Picasso was prodigiously productive and often gave small works to friends, "but giving things away on this scale, that never happened. It, frankly, does not add up," Claude Picasso told Libération yesterday. "Pablo Picasso was a generous man but he dated, signed and dedicated all his gifts, because he knew that people often sold them on."

The works in the "Le Guennec" collection are unsigned but some pieces are numbered, as if they might have once been part of a chaotic and incomplete cataloguing of Picasso's sketches, studies and unsold works begun in 1935. Most of these works remained stored in Paris until Picasso's death. It is unclear how some of them could have reached the south of France.

Mr Le Guennec was briefly placed in custody and questioned by police last month, but stuck by his story.

Mr Le Guennec's wife, Danielle, said last night: "This was a gift . We aren't thieves. We didn't do anything wrong." She said that Claude Picasso had "put a knife in our back... accused us of theft. He'll have to prove it."

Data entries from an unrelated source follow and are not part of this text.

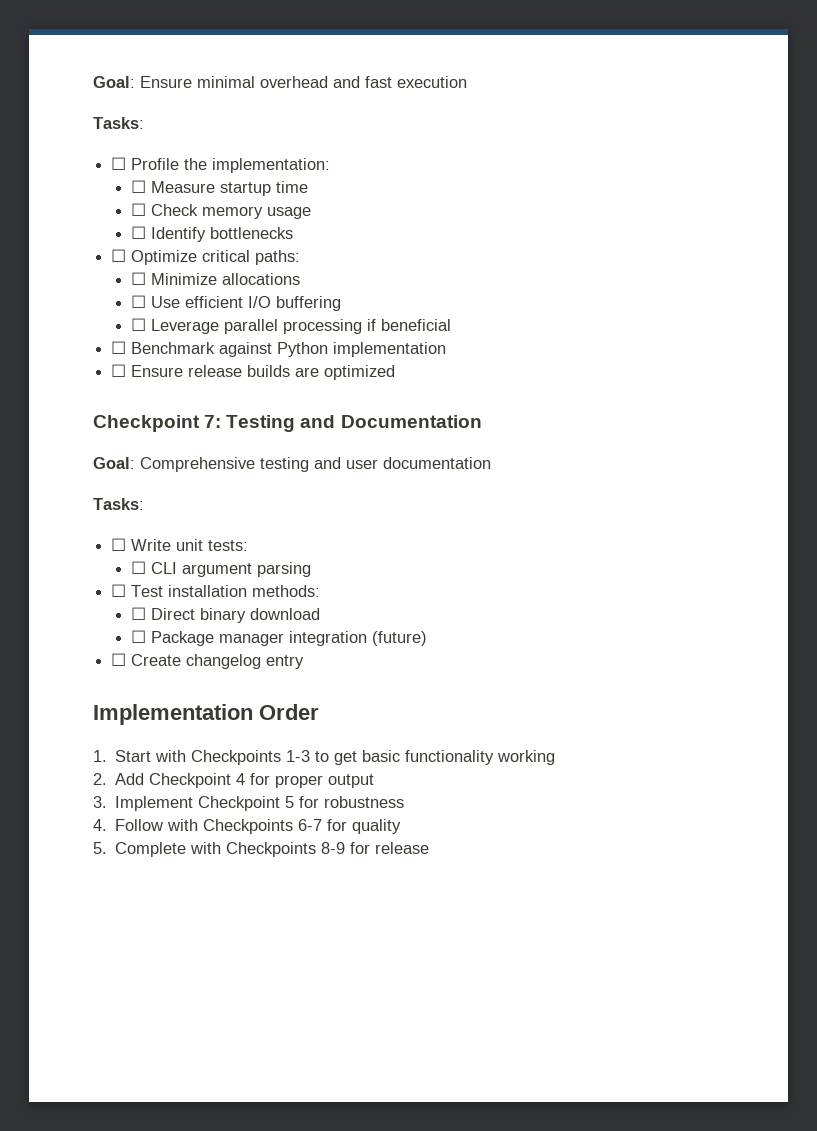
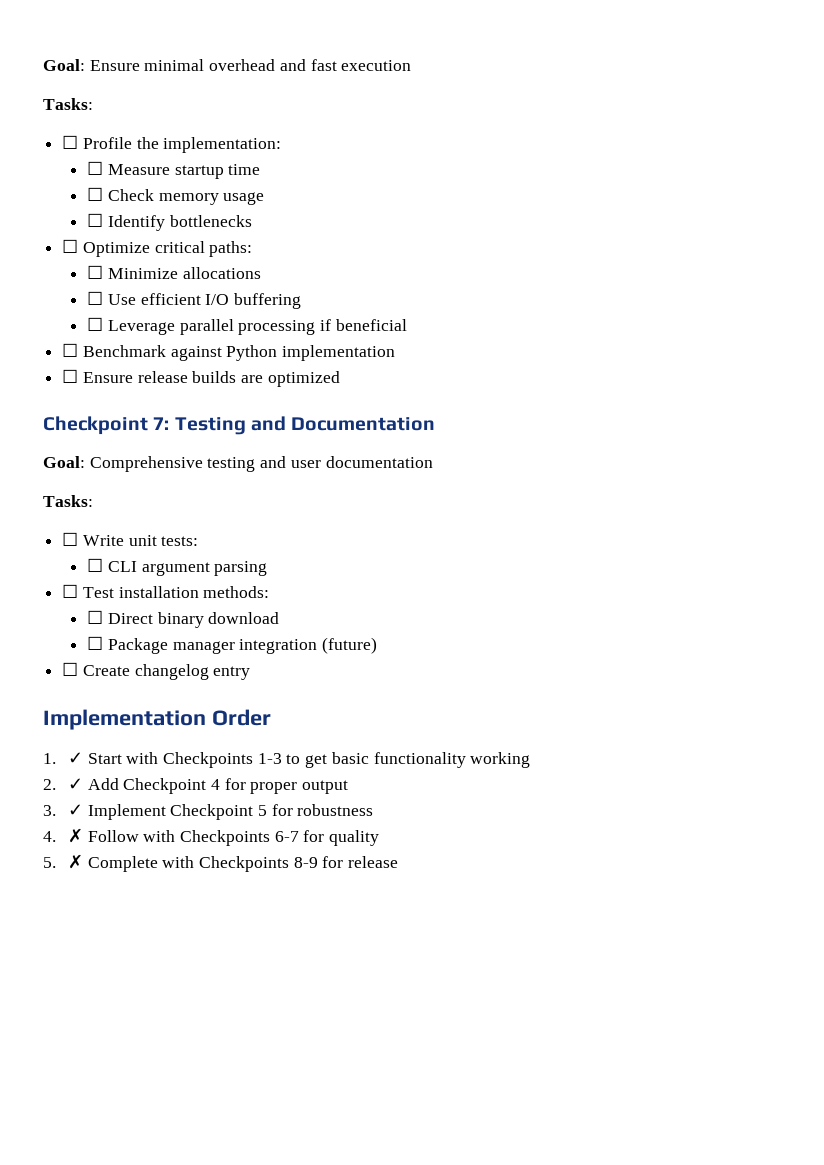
- 1. Start with Checkpoints 1-3 to get basic functionality working
+ 1. ✓ Start with Checkpoints 1-3 to get basic functionality working
- 2. Add Checkpoint 4 for proper output
+ 2. ✓ Add Checkpoint 4 for proper output
- 3. Implement Checkpoint 5 for robustness
+ 3. ✓ Implement Checkpoint 5 for robustness
- 4. Follow with Checkpoints 6-7 for quality
+ 4. ✗ Follow with Checkpoints 6-7 for quality
- 5. Complete with Checkpoints 8-9 for release
+ 5. ✗ Complete with Checkpoints 8-9 for release

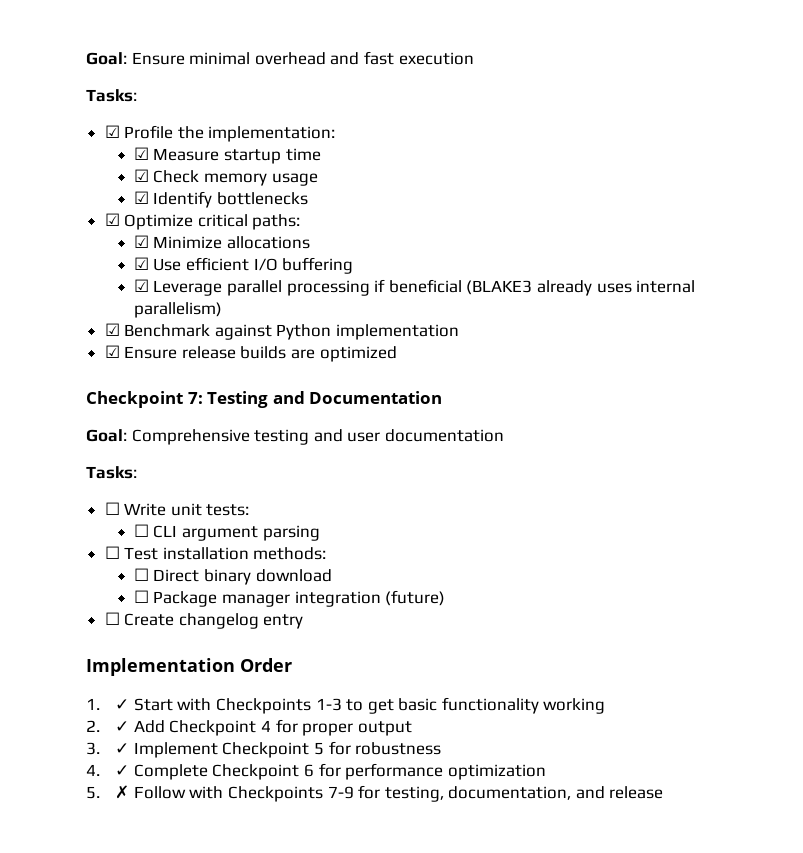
- ☐ Profile the implementation:
+ ☑ Profile the implementation:
- ☐ Measure startup time
+ ☑ Measure startup time
- ☐ Check memory usage
+ ☑ Check memory usage
- ☐ Identify bottlenecks
+ ☑ Identify bottlenecks
- ☐ Optimize critical paths:
+ ☑ Optimize critical paths:
- ☐ Minimize allocations
+ ☑ Minimize allocations
- ☐ Use efficient I/O buffering
+ ☑ Use efficient I/O buffering
- ☐ Leverage parallel processing if beneficial
- ☐ Benchmark against Python implementation
+ ☑ Leverage parallel processing if beneficial (BLAKE3 already uses internal parallelism)
+ ☑ Benchmark against Python implementation
- ☐ Ensure release builds are optimized
+ ☑ Ensure release builds are optimized
- 4. ✗ Follow with Checkpoints 6-7 for quality
- 5. ✗ Complete with Checkpoints 8-9 for release
+ 4. ✓ Complete Checkpoint 6 for performance optimization
+ 5. ✗ Follow with Checkpoints 7-9 for testing, documentation, and release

Claude Picasso said that he, and the painter's other surviving heirs, did not wish to make money from the finds, but wanted to make sure that they were kept together and studied by art historians, so that they can "take their rightful place in my father's life and work".

Apart from the collages and the 200 doodles and drawings, the collection includes portraits of Picasso's first wife, Olga; studies for The Three Graces of 1923 and fragments from his Blue Period. There are also several rare examples of Picasso watercolour landscapes.

Picasso in numbers

£70m Amount Picasso's Nu au plateau de sculpteur sold for earlier this year. It is the most expensive piece of art sold at public auction.

20,000 The estimated number of works Picasso produced during his lifetime.

11 The number of art thefts of works by Picasso over the past decade.